心配そうに千鶴を覗き見る王を前に、彼女はあっけらかんと答えた。
「見ました。さすがに驚きましたけど……大きな犬みたいで可愛かったです」
そのとき、乾いた音が部屋に響いた。
千鶴がきょろきょろと周囲を見渡すが、なにもおかしな様子はない。空耳だったかと居住まいを正した。
その実、壁際に立つビセンテが口元を手で覆っていたのだが、瞬時に元の姿勢に戻っていたため、千鶴に気づかれることはなかった。
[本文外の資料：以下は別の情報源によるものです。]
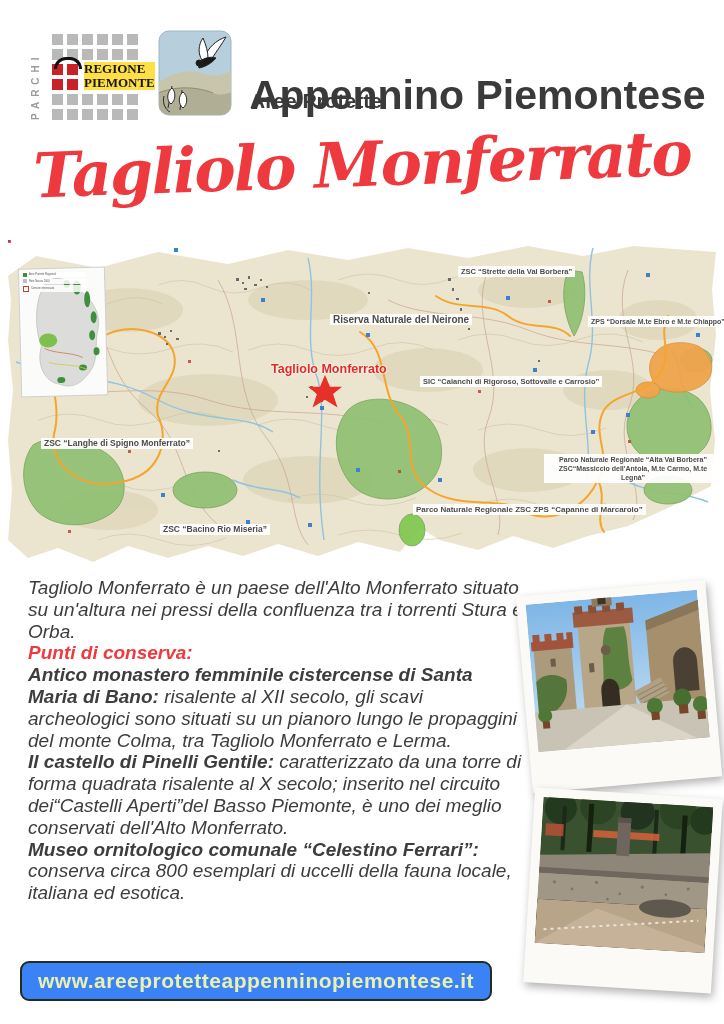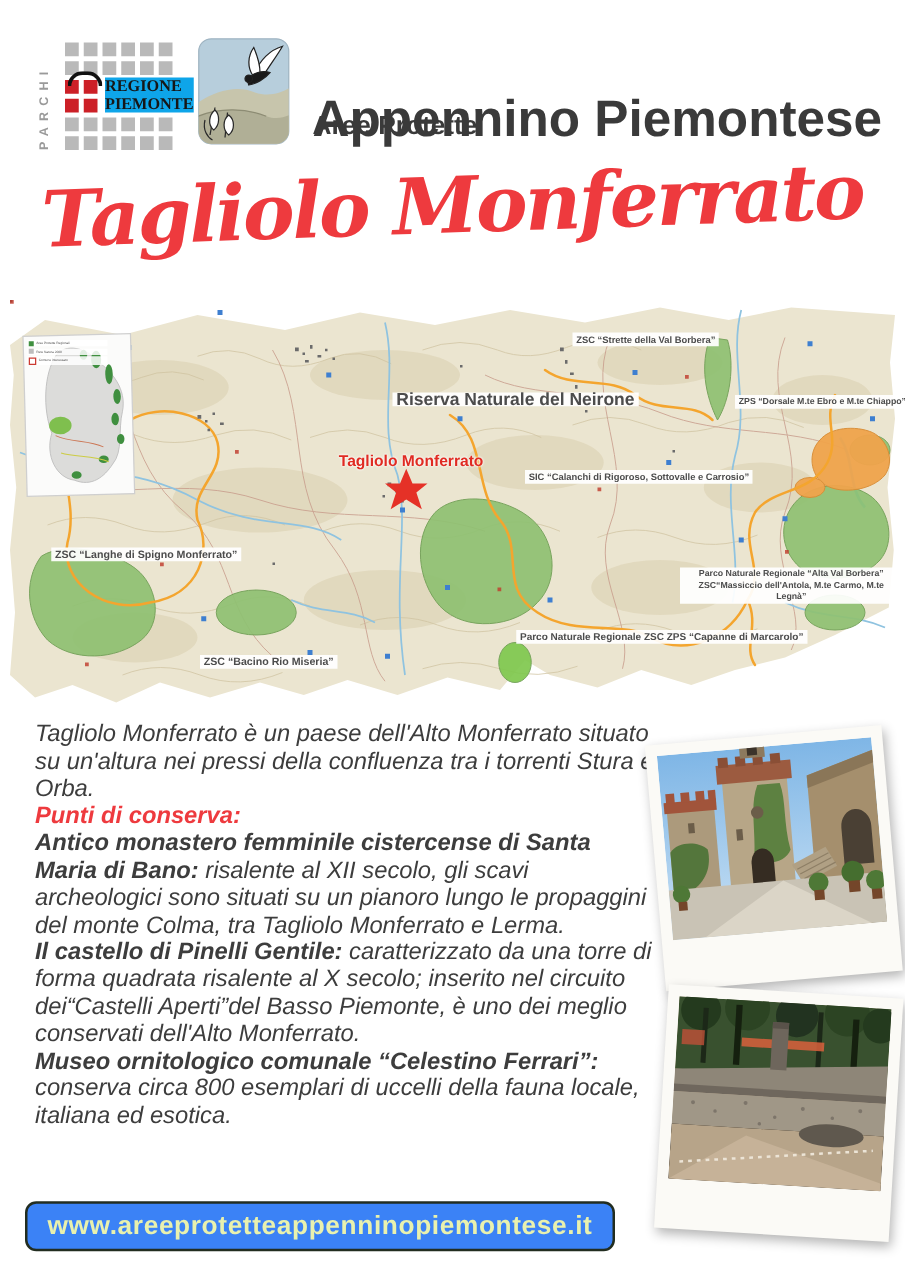--- a/index.html
+++ b/index.html
@@ -17,7 +17,7 @@
   .sq.hidden{visibility:hidden;}
   .horns{position:absolute;left:54px;top:57px;width:22px;height:9px;
        border:3px solid #111;border-bottom:none;border-radius:12px 12px 0 0;}
-  .regione-text{position:absolute;left:84px;top:62px;background:#0ea5e9;line-height:14px;
+  .regione-text{position:absolute;left:84px;top:62px;background:#fde047;line-height:14px;
        font-family:"Liberation Serif",serif;font-size:13px;font-weight:bold;color:#161616;white-space:nowrap;}
   .aap-logo{position:absolute;left:158px;top:30px;width:74px;height:86px;}
   .org-small{position:absolute;left:250px;top:50px;font-size:21px;font-weight:600;color:#3a3a3a;margin-top:39px;}

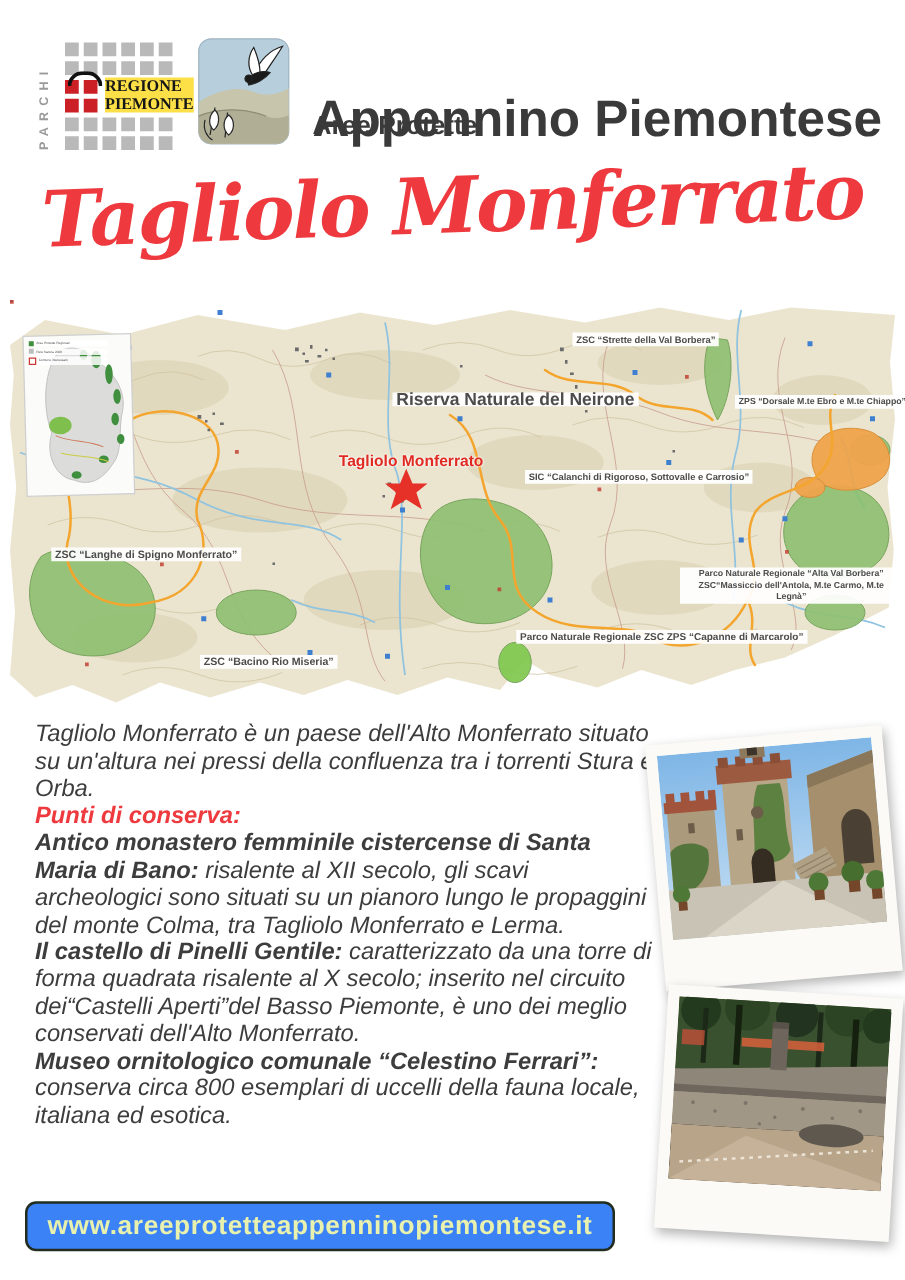--- a/index.html
+++ b/index.html
@@ -325,7 +325,7 @@
     </div>
 
     <div class="map-label" style="left:450px;top:26px">ZSC “Strette della Val Borbera”</div>
-    <div class="map-label" style="left:306px;top:74px;font-size:14px">Riserva Naturale del Neirone</div>
+    <div class="map-label" style="left:322px;top:74px;font-size:10px">Riserva Naturale del Neirone</div>
     <div class="map-label small" style="left:580px;top:76px">ZPS “Dorsale M.te Ebro e M.te Chiappo”</div>
     <div class="map-label" style="left:412px;top:136px">SIC “Calanchi di Rigoroso, Sottovalle e Carrosio”</div>
     <div class="map-label" style="left:33px;top:198px;font-size:8.5px">ZSC “Langhe di Spigno Monferrato”</div>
一方の王も、彼女の言葉に口元が歪むのを隠せない。お茶を飲むふりをしてその場をどうにか切り抜けた。
「……そうか。可愛かったか」
「はい。あの、男性に可愛いはまずかった?」
「そういうわけでは……。ただ、あの姿を見て可愛いと言う者はなかなかいない。顔も鋭くなるし、体も大きいだろう?」
そういうものかと、千鶴は曖昧に頷く。
千鶴がお茶を飲んでいる隙に、王とビセンテは視線を合わせてにやりと笑い合った。彼らは千鶴に一つ訂正しなければならないことがあったが、これは本人の口から言わせることにした。
エルネストは犬ではなく、狼だと。
千鶴から犬と言われる彼を想像して、再び口元が歪む。その場に居合わせたいものだと、両者は悪い笑みを浮かべた。